Two very different Bahrains, 10km apart

By Gregg Carlstrom in on Wed, 2011-11-23 11:32.
Relatives mourn a 16-year-old protester who was fatally run down by a police car in Sitra on Saturday. [Reuters]

I'm writing from A'Ali, a predominantly Shiite village in the centre of Bahrain, which was the site of clashes all morning between anti-government protesters and the police.

A few hours later, 10 kilometres down the road, the Bahraini government has released the official report into this year's alleged human rights abuses. The government hopes the report is a chance to turn the page and "move forward," as a spokesman said earlier this week.

Ask anyone here in A'Ali, and they'll tell you those abuses are still going on.
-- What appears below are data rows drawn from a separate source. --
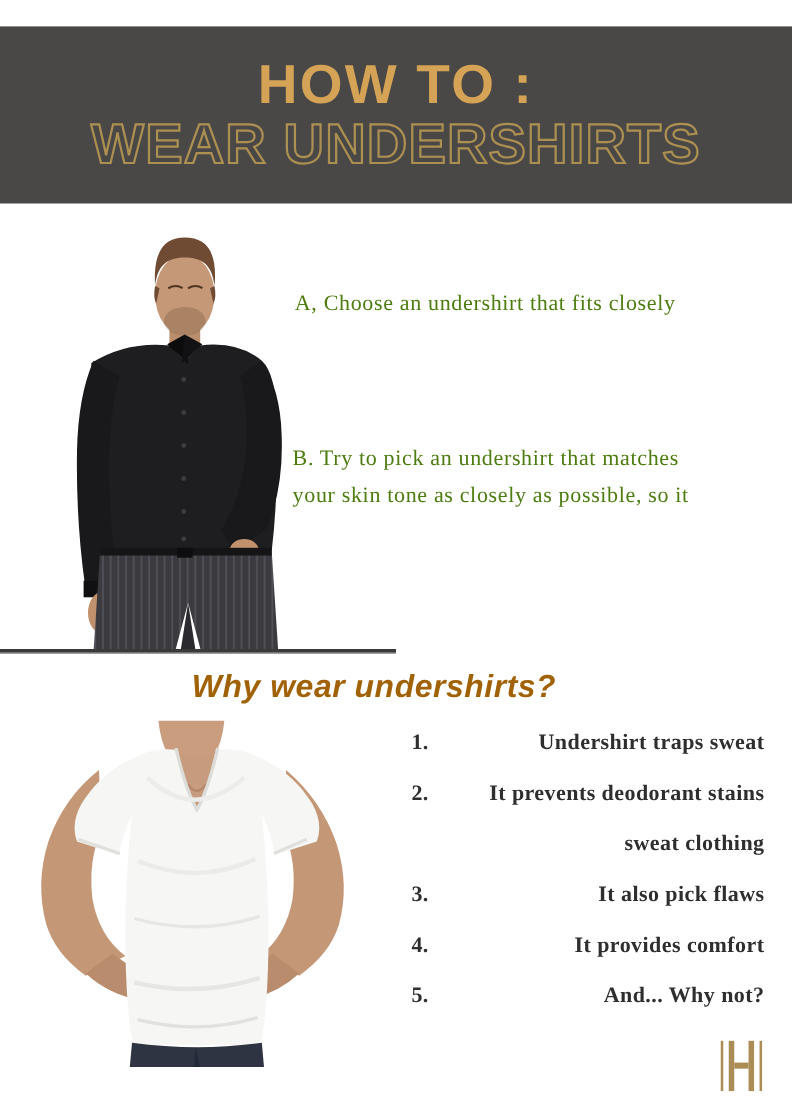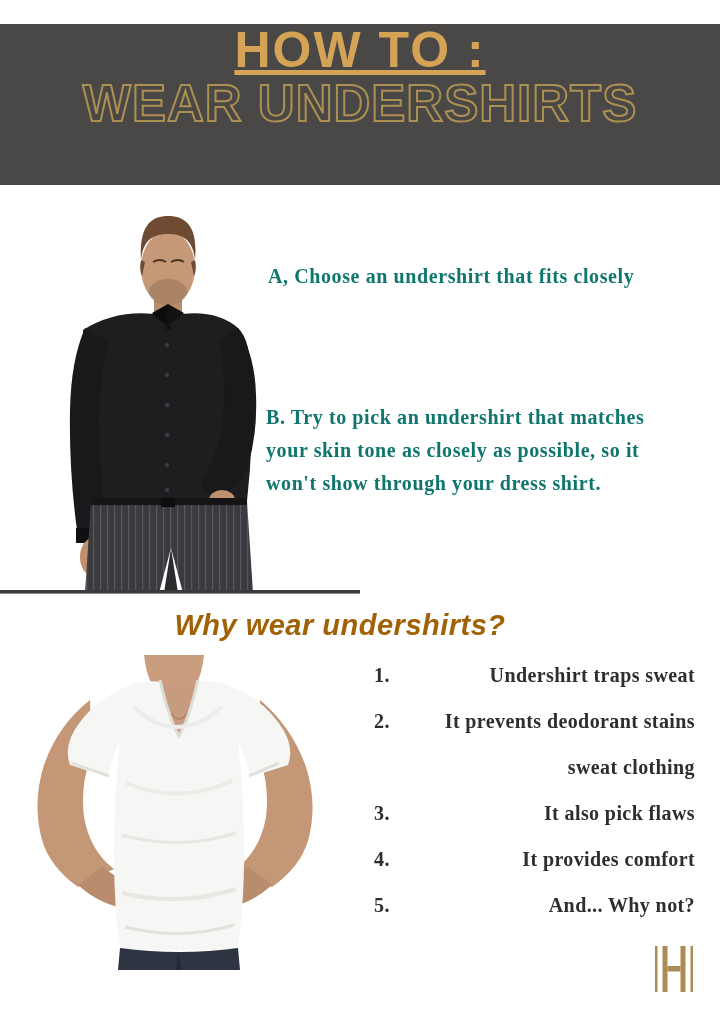"HOW TO :" .header-title1 { margin-top: none -> 27px; text-decoration: underline -> none }
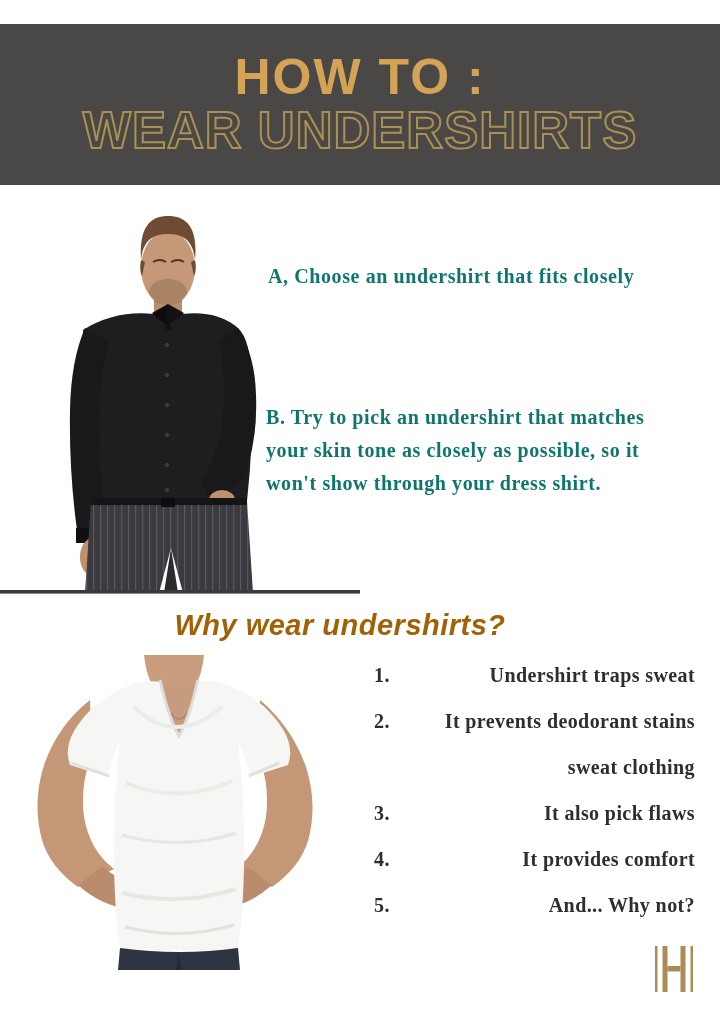"A, Choose an undershirt that" .tip { color: #0f766e -> #4d7c0f; font-weight: 700 -> 400 }
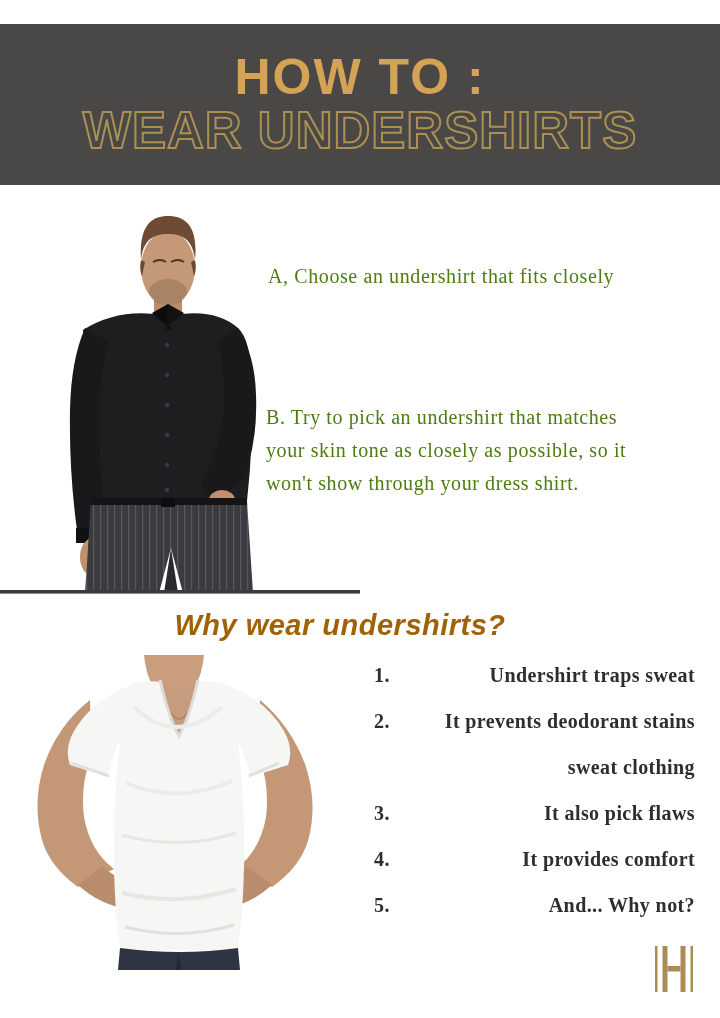"won't show through your dress" div { html: <div>won't show through your dress shirt.</div> -> none }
Witnesses here said a convoy of police vehicles sped through the village this morning, forced a man's car off the road, and crashed into him, killing him. I did not witness the accident, but I've seen Bahraini police speed through other villages, tearing recklessly down narrow streets at high speed. It's a common occurrence. (Just on Saturday, in fact, another Bahraini, a 16-year-old boy, was run over by police vehicles in the suburb of Juffair.)

The Bahraini government issued a statement calling it a simple traffic accident, a car colliding with a house. But the damage did not match that description: The car was crumpled on the sides, not the the front, as you'd expect from a head-on collision.

Protesters came out in the streets afterwards, chanting yasqat Hamad ("down with Hamad," the king) and throwing paint bombs at police vehicles. The police responded with tear gas and sound bombs.

My colleague Matthew Cassel shot this video of protesters reacting to being tear gassed:

I went into one makeshift clinic a few minutes after it was raided. I saw sound bombs on the floor inside, and the air still reeked of tear gas. The women inside, who did not want to be photographed for fear of the consequences, said they had been roughly searched by police, and that the medics providing care were detained.

We also saw a Bahraini photojournalist, Mazen Mahdi, arrested by police while trying to do his job. He was loaded into a jeep and driven away. (He later tweeted that he'd been released, because the police couldn't figure out what to charge him with.)

The government calls the official report an "unprecedented and historic step" and hopes it will open the door to political reconciliation. But unless it follows the report with significant concessions - ending the regular police raids in the villages, declaring an amnesty for prisoners - protesters here say they'll keep coming out.